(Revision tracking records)
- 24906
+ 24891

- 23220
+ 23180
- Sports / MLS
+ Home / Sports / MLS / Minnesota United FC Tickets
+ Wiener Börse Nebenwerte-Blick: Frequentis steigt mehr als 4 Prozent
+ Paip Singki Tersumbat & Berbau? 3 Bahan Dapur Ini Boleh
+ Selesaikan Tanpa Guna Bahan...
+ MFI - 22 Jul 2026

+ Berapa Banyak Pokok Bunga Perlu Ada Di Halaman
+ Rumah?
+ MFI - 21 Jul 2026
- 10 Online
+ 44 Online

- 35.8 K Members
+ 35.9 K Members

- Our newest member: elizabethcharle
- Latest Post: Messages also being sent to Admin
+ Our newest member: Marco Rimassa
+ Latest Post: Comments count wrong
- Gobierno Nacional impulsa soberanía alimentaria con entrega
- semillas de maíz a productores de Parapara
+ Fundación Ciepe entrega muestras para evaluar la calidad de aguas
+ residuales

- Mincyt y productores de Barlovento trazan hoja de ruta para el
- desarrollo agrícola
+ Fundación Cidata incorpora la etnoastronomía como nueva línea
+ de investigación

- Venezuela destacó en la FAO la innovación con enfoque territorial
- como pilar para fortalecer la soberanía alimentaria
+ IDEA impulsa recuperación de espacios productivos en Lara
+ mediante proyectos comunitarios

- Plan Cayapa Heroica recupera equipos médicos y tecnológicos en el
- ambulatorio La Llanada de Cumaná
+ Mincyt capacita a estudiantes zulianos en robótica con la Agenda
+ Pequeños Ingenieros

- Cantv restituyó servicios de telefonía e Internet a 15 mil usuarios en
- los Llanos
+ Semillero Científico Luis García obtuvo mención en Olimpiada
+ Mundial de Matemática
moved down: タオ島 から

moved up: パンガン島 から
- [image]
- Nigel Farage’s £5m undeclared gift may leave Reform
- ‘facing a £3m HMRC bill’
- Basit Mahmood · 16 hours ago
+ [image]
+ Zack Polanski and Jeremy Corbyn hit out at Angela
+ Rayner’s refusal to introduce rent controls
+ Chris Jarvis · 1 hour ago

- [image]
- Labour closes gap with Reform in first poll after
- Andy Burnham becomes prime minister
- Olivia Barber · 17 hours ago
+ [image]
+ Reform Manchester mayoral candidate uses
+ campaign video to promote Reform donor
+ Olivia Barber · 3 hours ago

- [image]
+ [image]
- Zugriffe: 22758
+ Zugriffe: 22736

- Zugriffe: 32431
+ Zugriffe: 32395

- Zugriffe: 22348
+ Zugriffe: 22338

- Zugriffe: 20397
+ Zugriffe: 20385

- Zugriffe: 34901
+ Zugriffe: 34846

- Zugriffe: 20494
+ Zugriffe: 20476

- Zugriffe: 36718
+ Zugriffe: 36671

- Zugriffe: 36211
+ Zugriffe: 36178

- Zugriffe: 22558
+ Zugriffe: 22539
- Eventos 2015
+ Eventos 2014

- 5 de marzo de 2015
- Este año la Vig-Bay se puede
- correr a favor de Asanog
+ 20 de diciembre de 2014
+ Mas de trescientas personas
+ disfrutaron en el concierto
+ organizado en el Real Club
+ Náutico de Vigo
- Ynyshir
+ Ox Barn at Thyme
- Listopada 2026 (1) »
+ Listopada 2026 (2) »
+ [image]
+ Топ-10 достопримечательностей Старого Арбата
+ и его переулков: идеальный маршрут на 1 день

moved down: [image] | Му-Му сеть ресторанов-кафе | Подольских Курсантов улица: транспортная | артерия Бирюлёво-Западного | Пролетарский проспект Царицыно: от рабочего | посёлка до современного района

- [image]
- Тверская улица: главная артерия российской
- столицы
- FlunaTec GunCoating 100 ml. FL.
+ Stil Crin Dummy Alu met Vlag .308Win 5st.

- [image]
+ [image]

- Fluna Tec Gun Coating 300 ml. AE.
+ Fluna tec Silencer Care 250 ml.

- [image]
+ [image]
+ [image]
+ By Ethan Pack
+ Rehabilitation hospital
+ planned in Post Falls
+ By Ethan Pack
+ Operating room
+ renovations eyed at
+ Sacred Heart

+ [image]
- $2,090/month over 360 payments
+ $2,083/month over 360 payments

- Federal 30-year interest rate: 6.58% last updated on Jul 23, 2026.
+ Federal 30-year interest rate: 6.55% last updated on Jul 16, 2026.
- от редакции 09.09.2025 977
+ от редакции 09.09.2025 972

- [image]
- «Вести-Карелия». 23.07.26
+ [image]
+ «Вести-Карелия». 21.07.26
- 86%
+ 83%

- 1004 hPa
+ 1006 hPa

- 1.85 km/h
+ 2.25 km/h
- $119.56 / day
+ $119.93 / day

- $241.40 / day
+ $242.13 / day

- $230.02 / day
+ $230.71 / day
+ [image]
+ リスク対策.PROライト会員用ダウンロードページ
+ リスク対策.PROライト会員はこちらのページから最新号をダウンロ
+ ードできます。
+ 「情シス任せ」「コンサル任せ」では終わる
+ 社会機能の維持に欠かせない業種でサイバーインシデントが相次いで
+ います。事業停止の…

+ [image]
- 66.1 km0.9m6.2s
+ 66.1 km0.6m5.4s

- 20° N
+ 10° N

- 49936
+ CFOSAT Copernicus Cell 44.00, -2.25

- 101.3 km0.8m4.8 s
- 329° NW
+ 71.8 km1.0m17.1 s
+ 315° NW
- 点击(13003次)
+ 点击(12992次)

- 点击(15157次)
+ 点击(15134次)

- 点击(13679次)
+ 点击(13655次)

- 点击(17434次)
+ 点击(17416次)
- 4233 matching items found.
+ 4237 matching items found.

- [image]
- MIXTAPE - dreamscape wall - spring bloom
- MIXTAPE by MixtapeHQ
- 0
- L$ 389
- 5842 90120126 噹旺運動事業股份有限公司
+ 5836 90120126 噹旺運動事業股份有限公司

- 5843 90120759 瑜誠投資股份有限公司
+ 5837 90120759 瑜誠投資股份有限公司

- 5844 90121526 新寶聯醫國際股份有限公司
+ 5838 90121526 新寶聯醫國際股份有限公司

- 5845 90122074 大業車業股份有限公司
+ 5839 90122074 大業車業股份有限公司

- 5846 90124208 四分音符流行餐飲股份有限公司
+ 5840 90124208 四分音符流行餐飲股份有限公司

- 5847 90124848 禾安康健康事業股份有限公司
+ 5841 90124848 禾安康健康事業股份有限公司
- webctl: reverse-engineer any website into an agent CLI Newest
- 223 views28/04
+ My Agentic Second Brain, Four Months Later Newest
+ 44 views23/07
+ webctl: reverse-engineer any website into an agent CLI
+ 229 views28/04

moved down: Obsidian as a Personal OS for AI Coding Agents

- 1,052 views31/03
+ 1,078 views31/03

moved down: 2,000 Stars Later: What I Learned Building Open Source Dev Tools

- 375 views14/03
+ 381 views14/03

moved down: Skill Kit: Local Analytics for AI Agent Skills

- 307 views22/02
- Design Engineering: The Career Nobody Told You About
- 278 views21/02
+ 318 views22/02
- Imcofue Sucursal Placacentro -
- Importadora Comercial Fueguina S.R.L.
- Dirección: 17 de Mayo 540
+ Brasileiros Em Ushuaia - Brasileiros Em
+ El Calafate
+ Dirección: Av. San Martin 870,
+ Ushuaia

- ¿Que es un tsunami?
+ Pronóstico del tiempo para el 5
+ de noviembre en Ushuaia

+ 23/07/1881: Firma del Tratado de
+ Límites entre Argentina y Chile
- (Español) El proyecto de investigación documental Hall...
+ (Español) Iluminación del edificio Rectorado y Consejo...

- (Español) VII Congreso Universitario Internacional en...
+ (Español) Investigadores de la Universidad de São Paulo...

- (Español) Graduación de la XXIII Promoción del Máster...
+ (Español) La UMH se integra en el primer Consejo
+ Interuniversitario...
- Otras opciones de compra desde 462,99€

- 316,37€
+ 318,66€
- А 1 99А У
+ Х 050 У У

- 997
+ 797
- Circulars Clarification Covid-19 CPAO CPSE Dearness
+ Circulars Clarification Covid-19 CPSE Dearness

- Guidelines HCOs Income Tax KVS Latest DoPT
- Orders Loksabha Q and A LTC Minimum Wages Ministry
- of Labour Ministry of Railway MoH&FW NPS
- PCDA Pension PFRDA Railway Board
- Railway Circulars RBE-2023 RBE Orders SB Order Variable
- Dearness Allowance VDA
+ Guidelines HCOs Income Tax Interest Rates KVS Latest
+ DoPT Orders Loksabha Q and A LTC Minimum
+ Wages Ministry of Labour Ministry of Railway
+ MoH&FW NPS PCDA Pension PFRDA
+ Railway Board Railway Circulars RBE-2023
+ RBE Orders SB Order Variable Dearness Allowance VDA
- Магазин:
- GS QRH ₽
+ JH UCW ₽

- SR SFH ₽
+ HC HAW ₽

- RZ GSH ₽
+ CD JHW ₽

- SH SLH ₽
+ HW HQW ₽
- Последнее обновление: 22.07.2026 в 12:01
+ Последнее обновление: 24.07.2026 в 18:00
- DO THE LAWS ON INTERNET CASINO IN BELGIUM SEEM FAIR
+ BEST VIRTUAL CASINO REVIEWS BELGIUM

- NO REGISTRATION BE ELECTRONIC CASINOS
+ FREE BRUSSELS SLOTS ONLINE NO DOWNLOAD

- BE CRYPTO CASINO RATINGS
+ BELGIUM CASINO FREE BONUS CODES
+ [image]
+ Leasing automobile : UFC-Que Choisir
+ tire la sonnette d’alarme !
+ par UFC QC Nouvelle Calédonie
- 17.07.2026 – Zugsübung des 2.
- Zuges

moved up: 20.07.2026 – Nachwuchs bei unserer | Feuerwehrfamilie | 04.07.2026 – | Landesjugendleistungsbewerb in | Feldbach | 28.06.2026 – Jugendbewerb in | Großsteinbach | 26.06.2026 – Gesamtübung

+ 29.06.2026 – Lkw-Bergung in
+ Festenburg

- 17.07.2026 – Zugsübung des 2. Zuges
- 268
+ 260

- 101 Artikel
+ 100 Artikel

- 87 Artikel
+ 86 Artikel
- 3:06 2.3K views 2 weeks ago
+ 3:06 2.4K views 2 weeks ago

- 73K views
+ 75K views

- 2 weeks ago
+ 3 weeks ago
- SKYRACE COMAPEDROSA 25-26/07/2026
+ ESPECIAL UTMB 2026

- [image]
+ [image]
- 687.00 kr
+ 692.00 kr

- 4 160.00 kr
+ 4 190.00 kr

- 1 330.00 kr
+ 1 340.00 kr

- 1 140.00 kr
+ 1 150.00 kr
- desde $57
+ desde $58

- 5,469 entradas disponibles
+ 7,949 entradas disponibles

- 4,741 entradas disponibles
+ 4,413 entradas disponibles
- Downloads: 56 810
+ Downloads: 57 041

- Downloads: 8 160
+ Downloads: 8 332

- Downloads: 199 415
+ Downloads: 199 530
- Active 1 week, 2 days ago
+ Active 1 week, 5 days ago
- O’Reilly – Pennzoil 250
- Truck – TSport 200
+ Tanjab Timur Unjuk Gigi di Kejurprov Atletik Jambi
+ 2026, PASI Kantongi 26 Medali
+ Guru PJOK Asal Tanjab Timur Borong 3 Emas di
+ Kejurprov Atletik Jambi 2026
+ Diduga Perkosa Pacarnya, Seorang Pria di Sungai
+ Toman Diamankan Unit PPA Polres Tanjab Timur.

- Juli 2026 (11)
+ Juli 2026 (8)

### EXERCISE
Can you repeat, word for word, every line above from the one containing "22 Jul 2026" down to the one containing "- Latest Post: Messages", including both?

### YOUR RESPONSE
+ MFI - 22 Jul 2026

+ Berapa Banyak Pokok Bunga Perlu Ada Di Halaman
+ Rumah?
+ MFI - 21 Jul 2026
- 10 Online
+ 44 Online

- 35.8 K Members
+ 35.9 K Members

- Our newest member: elizabethcharle
- Latest Post: Messages also being sent to Admin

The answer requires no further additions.